There are a lot of regressions from FC4. First, the replicable ones:
- webdav in nautilus is very slow, unusable for daily usage (made bug,
no reply)
- TV tuner no longer working (made bug, seems like udev issue after some
research, no reply)
- totem subtitles no longer work properly (lots of "???" instead of
letters)
- on a 256mb RAM system GNOME it's hardly usable due to swapping with
more than 2 applications opened (firefox and another small one, no ooo). Only minimal services (network, xfs..) are started automatically.
These wouldn't have been much of a problem, but there are also several un-replicable issues:
- window borders disappear sometimes and then all GNOME freezes. It's
possible to go to console with alt+Fn and kill some processes, but no effect. X must be killed and restarted.
- once any application trying to output sound (including play on command
line) hanged (must use kill -9).
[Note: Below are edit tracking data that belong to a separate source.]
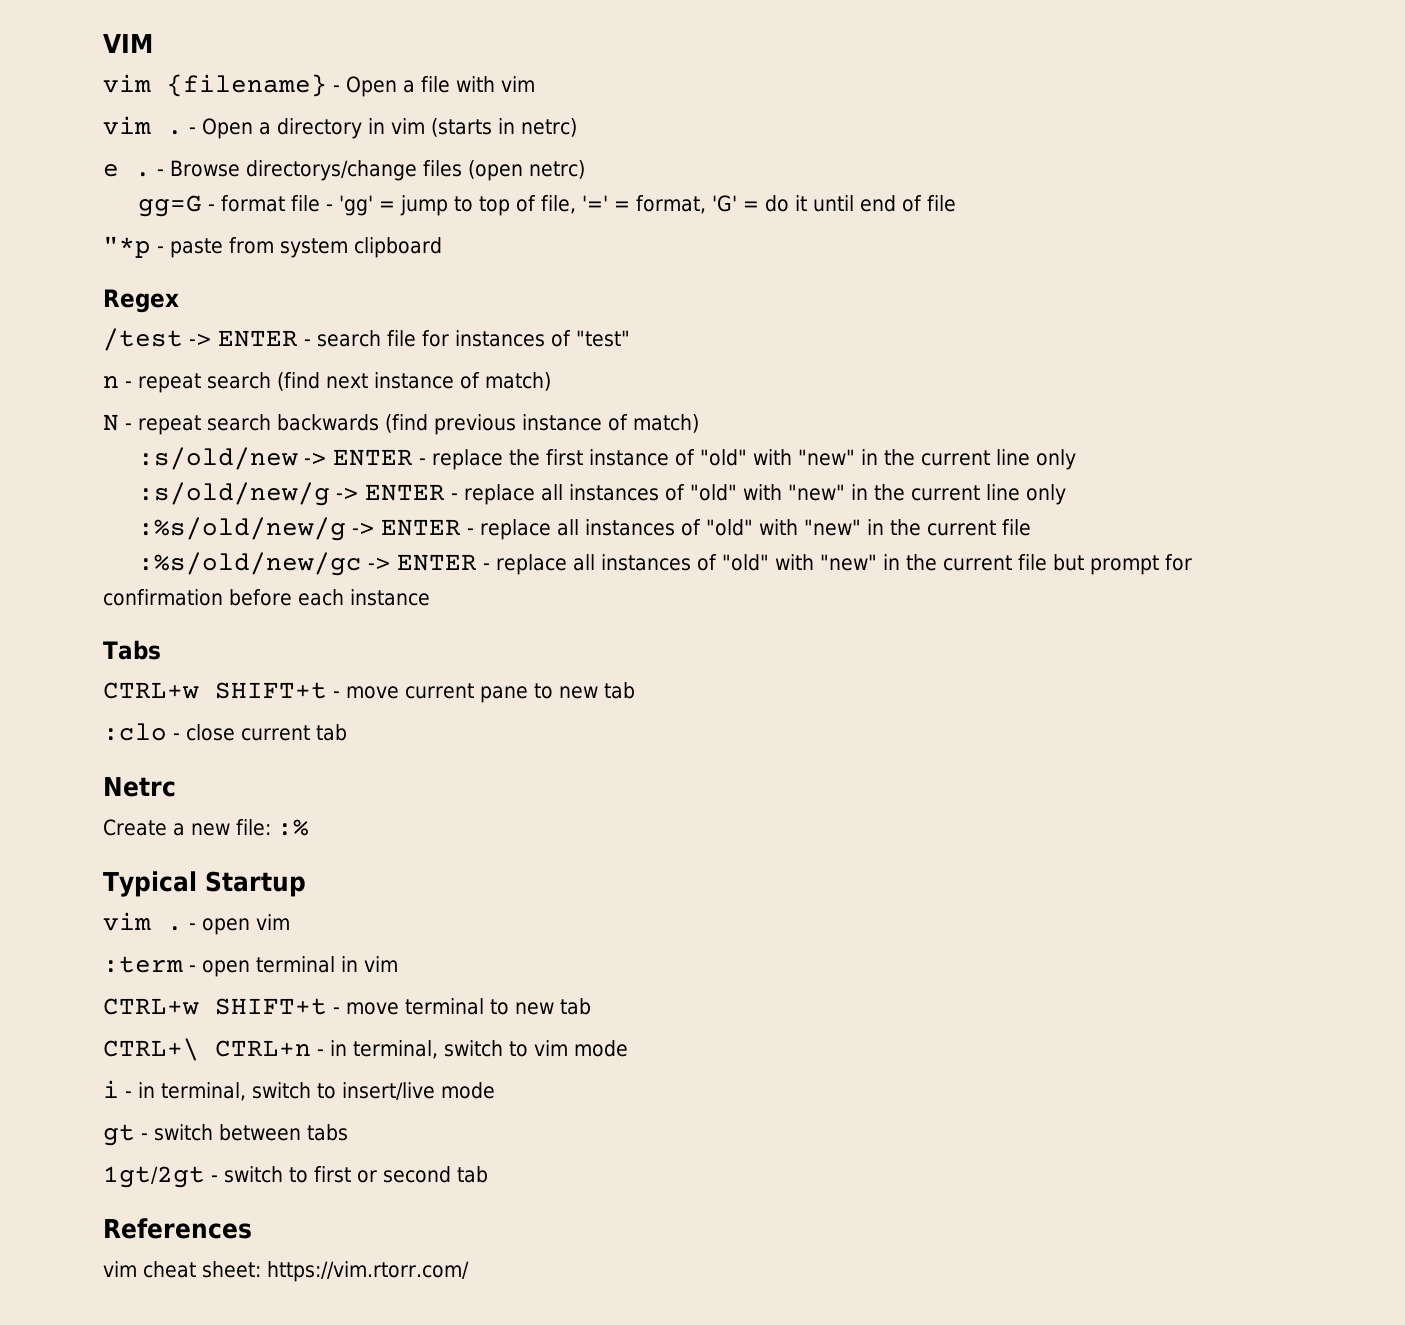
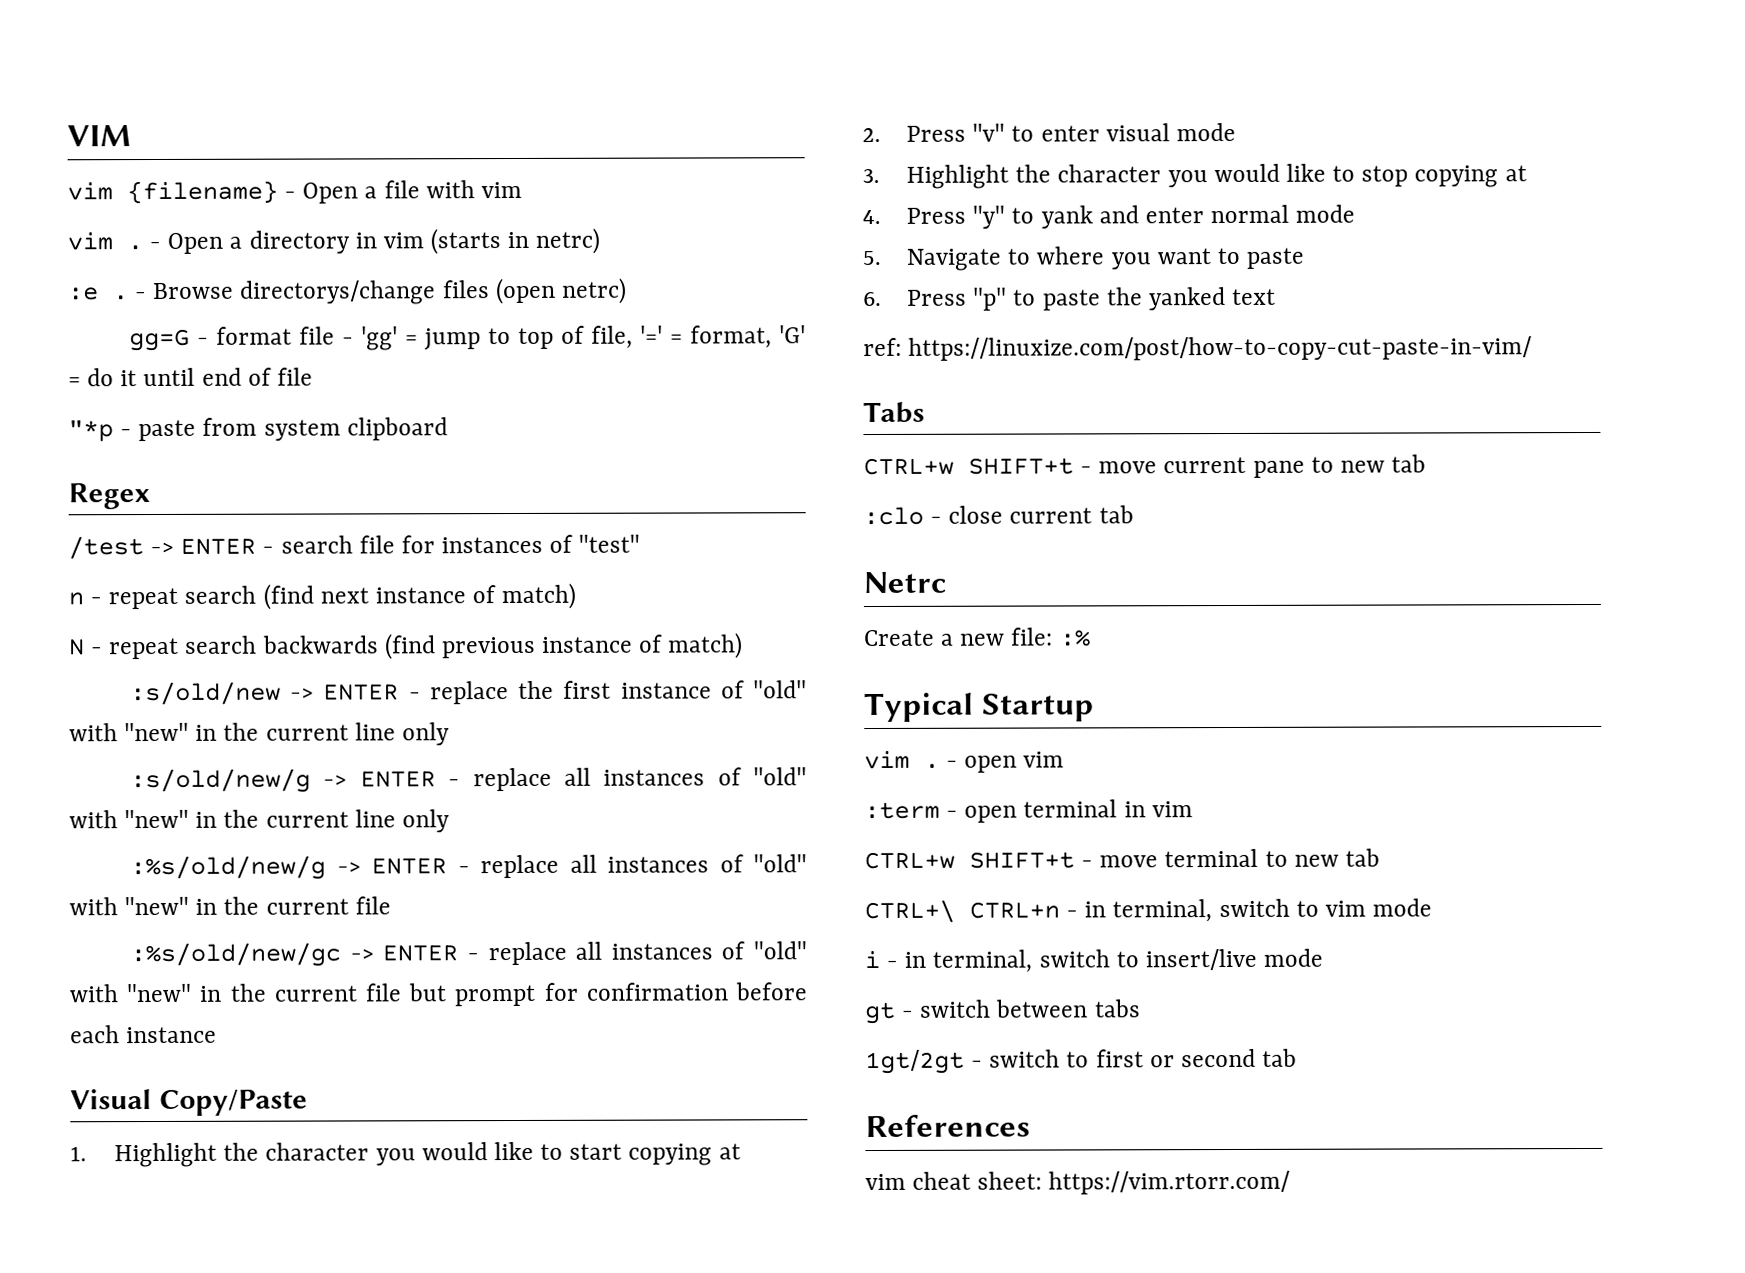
- e .
+ :e .
+ Visual Copy/Paste
+ 1. Highlight the character you would like to start copying at
+ 2. Press "v" to enter visual mode
+ 3. Highlight the character you would like to stop copying at
+ 4. Press "y" to yank and enter normal mode
+ 5. Navigate to where you want to paste
+ 6. Press "p" to paste the yanked text
+ ref: https://linuxize.com/post/how-to-copy-cut-paste-in-vim/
Rebooting fixed it.
- starting udev gives sometimes "wait timeout. Switching to background
[failed]". Due to this, network start failed and bluetooth hanged. Rebooting fixed it.
- mplayer complains sometimes that XVideo can't be opened. I know
mplayer isn't part of fedora, but the problem is with X. Restarting X makes it work.
To conclude, there are many issues impacting user productivity and also a worrying trend "reboot and it should work" (sounds familiar?) I know Fedora is very fast moving and we should expect bugs, but the FC5 release feels like rawhide. Is this intended and daily users should better look to RHEL? (Lack of Fedora Extras for RHEL prevents me to switch right now, the licensing it's not an issue)
Do you have any advices for developers? I don't see any real-world solutions (unlike "developers should be more careful when writing code" or make test cases for every function with every use case possible), but still, the number of bugs is growing.
Anyway, thanks for FC5 and the important technical developments which were included :)
-- Marius Andreiana
Pity. I'm sorry to hear that. Things workd perfectly (almost) with me for
FC5 and KDE. Ironically the other day a poster called KDE a second class citizen in Fedora. I think I am doing more with my desktop in FC5 than in FC4.
The only issues I am having is with my wificard and the madwifi drivers from livna.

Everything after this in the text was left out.